Por sua vez, seu foco é a luta social, a ampliação dos direitos coletivos e o aumento do poder político da sua base social. A disputa política que travam é mais aguda porque enfrentam diretamente a ordem social, embora raramente se posicionem como organizações revolucionárias.
Já a
esquerda institucional é aquela que privilegia o campo institucional e sua
pauta gravita ao redor de conquistas eleitorais.
Assim, se a
esquerda social se orienta por práticas de confronto e conquista de direitos, a
esquerda institucional se pauta pelo calendário eleitoral e acordos para
manutenção dos seus mandatos.
Na esquerda
social, as alianças são mais estratégicas, podendo ocorrer alguma aliança
tática como, por exemplo, acordos com parlamentares para emplacarem um projeto
de lei.
Já na
esquerda institucional, as alianças são sempre muito amplas, muitas vezes
descaracterizando até mesmo a identidade de esquerda justamente porque procuram
criar bases para a governabilidade de seus mandatos, evitando ao máximo
solavancos e surpresas.
Ocorre que,
nos últimos anos, a esquerda institucional se encontra mais e mais nas cordas.

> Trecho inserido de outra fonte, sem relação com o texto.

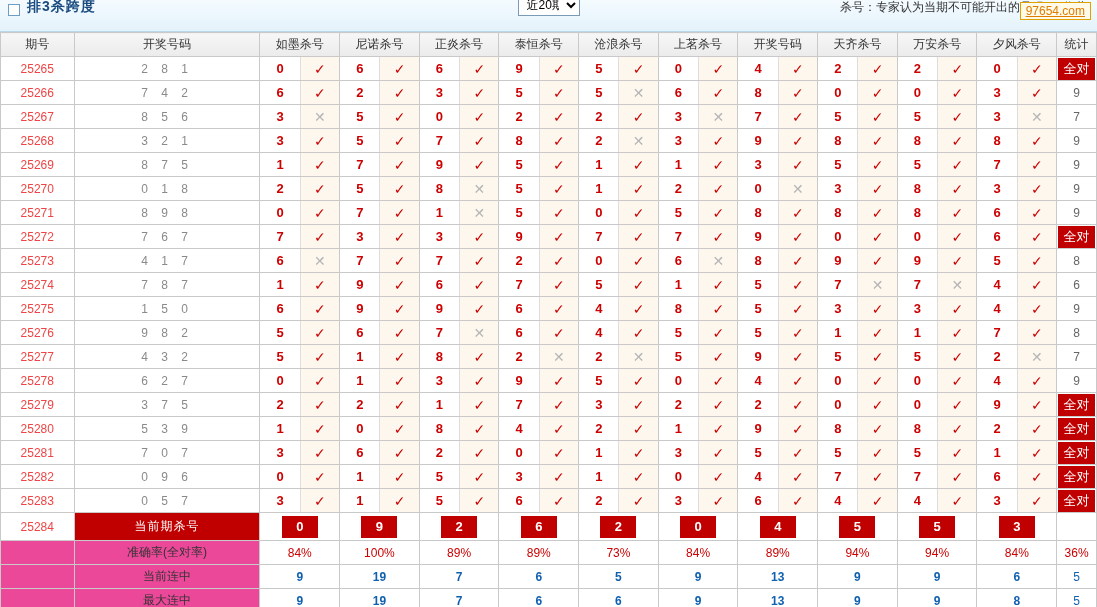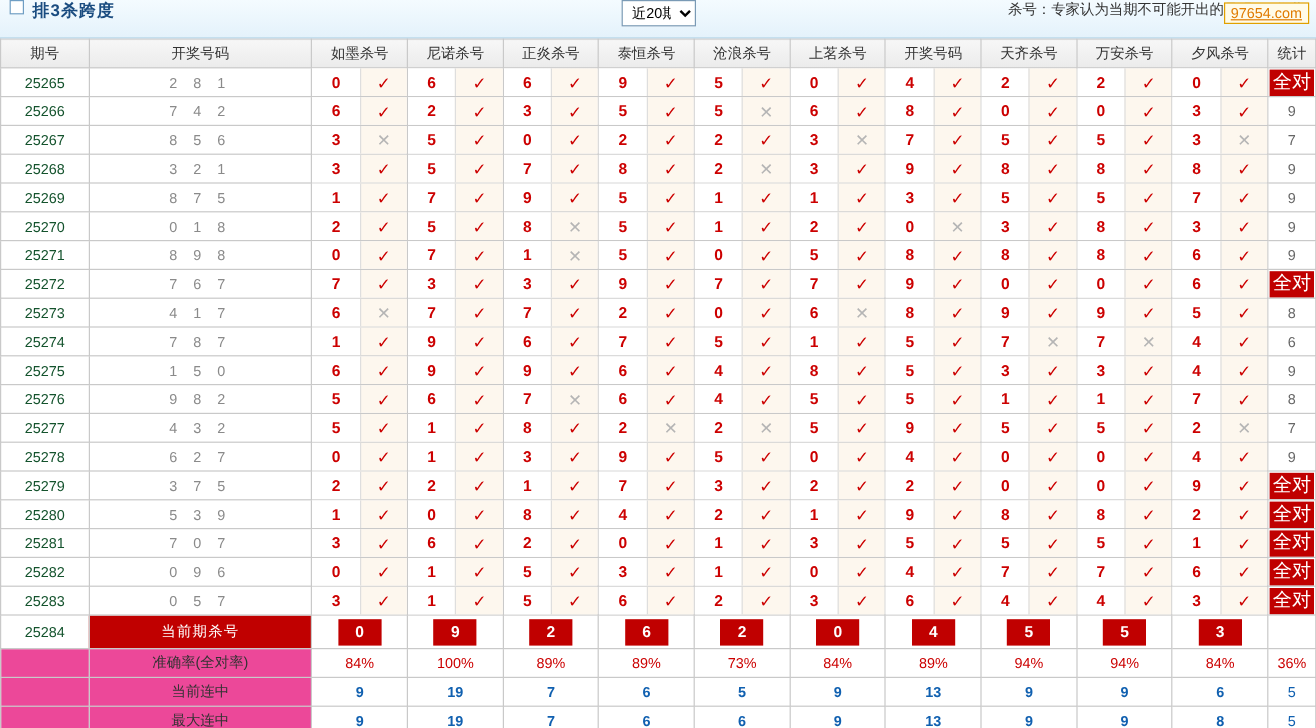"排3杀跨度" .header { align-items: flex-start -> flex-end; padding: 0 8px -> 15px 8px }
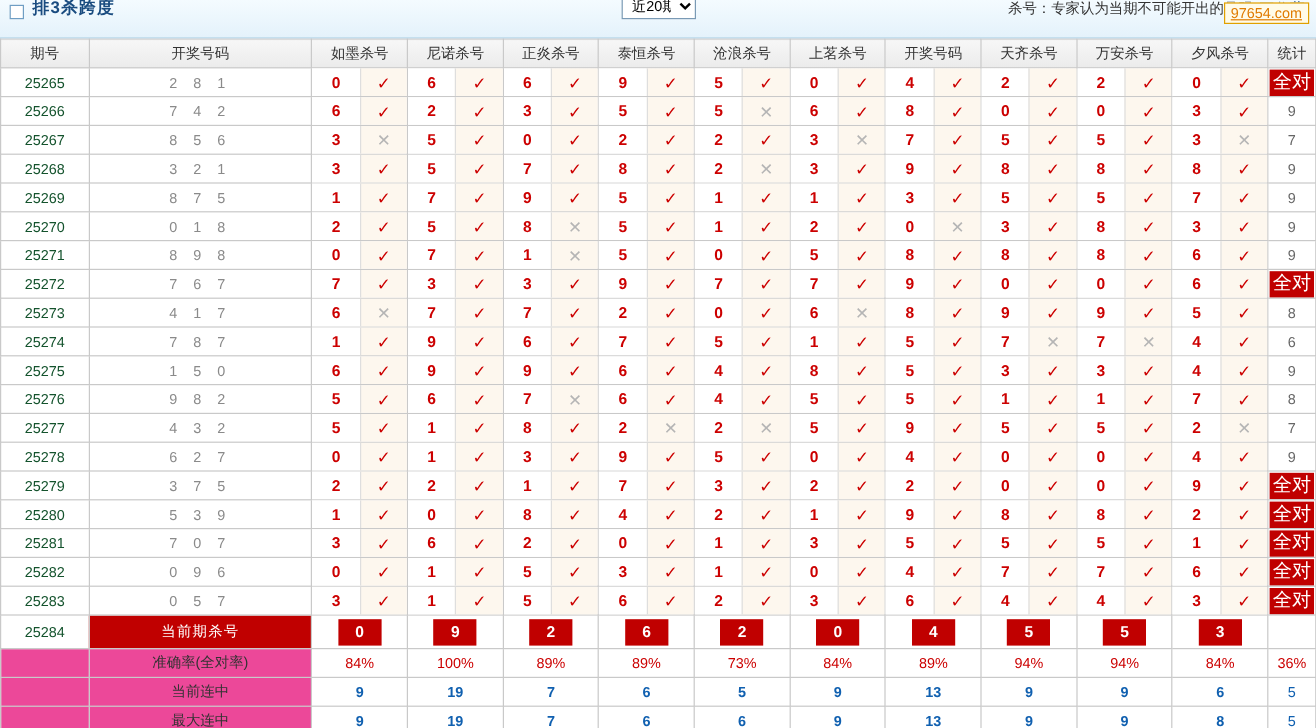"25265" td.issue { color: #14532d -> #ef4444 }
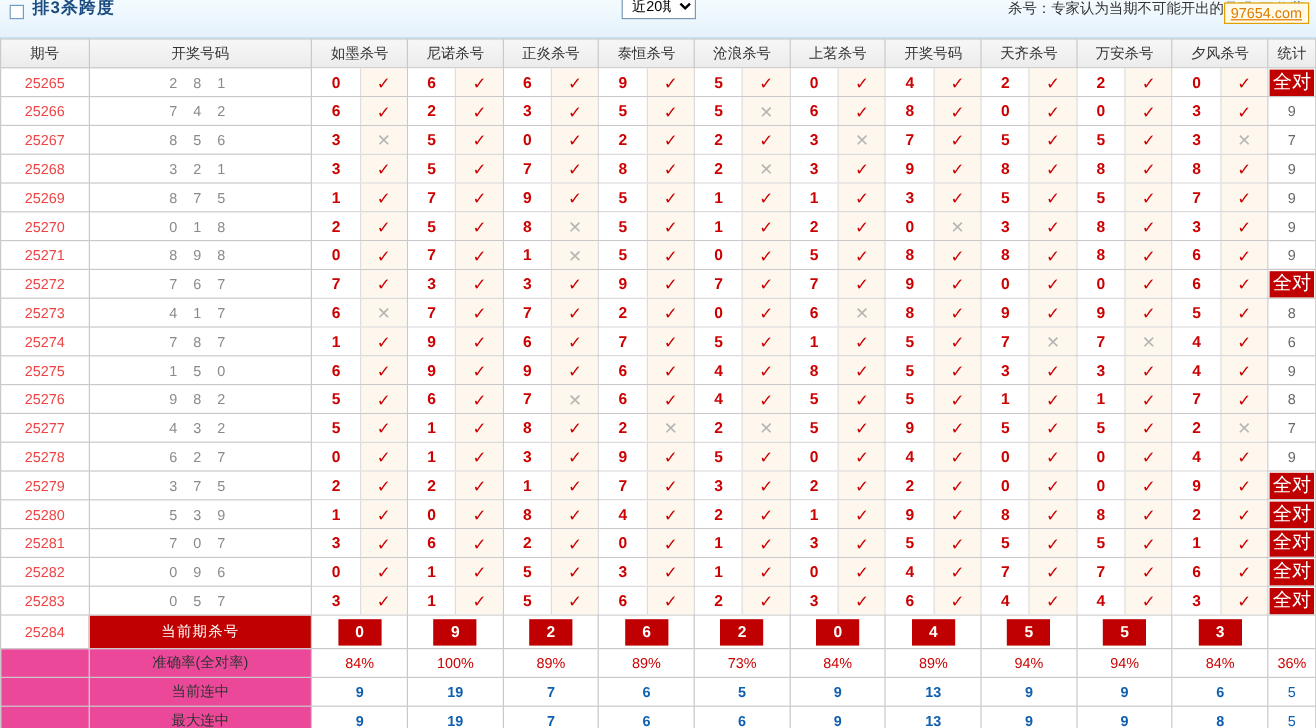"全对" td.stat .allright { font-size: 16px -> 13px }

O que a obriga a ceder mais. O cenário mais desfavorável ocorre porque agora a
maior oposição à suas pretensões não vêm de uma direita dócil, mas de uma
extrema direita mobilizadora e popular. As ruas, portanto, passaram a ser campo
de disputa, assim como corações e mentes da base popular.
Há,
portanto, uma esquerda que vai se desgarrando de sua identidade original e se
tornando cada vez mais moldada pelas amplas alianças e acordos que minam as
agendas e pautas originais.
Esta
discussão não é nova no campo da esquerda. Lênin, em seu artigo “Mais vale
pouco e bom”, de 2 de março de 1923 (ele faleceu em janeiro de 1924) já citava
os erros na estruturação do aparelho de Estado. Sem dar nome aos bois, sugere que
“no que se refere ao problema do aparelho estatal, devemos concluir da
experiência anterior que seria melhor ir mais devagar” e conclui “é preciso,
enfim, que tudo isso mude”.
Talvez, o
texto mais cirúrgico de crítica às mudanças de projeto e conceito que a máquina
soviética gerou é o livro de Charles Bettelheim, A Luta de Classes na URSS.
Enfim, há
farta literatura de esquerda a respeito desses atalhos da esquerda
institucionalizada que vai se afastando da sua origem até se perder num mar
revolto.
E é aqui que
gostaria de lançar uma reflexão: esta esquerda institucionalizada continua
esquerda? A pergunta não é meramente retórica. A questão é se o centro de
decisão desse segmento não seria nem mesmo o partido, mas a própria lógica da
burocracia estatal e a base de amplos acordos.
Se esta
hipótese tem sentido, estaríamos presenciando a formação de um segmento social
ou político autóctone, autorreferente, que não se vincula mais à base social
nenhuma, nem fora, nem à base partidária.
Ora, tal
orientação ensimesmada criaria uma série de laços de lealdade de caráter grupal
que se esforçaria para interditar divergências ou debate público de projetos e
teses.
Não sei se o
leitor desta provocação percebeu, mas minha sugestão é que tal esquerda
institucional estaria criando uma elite autolegitimada pela conquista
eleitoral, como provedora de uma sabedoria política.
Na tradição
da literatura de esquerda, teria certo paralelo com o conceito de “aristocracia
operária”, aquele segmento de operários altamente qualificados que recebem
salários acima da média geral da classe trabalhador e que gerava uma identidade
política e social muito peculiar, menos afeta à transformação política e
social. O termo foi criado por Engels em um artigo publicado nas revistas
Commonweal da Inglaterra e Die Neue Zeit da Alemanha no ano de 1885 e, décadas
depois, Lênin, o retomou para analisar a consequência política que seria a
separação deste segmento das grandes massas do proletariado.
Minha
impressão é que estamos vivenciando no país a cristalização deste segmento
social e político próprio que é a esquerda institucional que vai se
distanciando tanto da sua origem que nem mesmo se sabe se ainda é esquerda.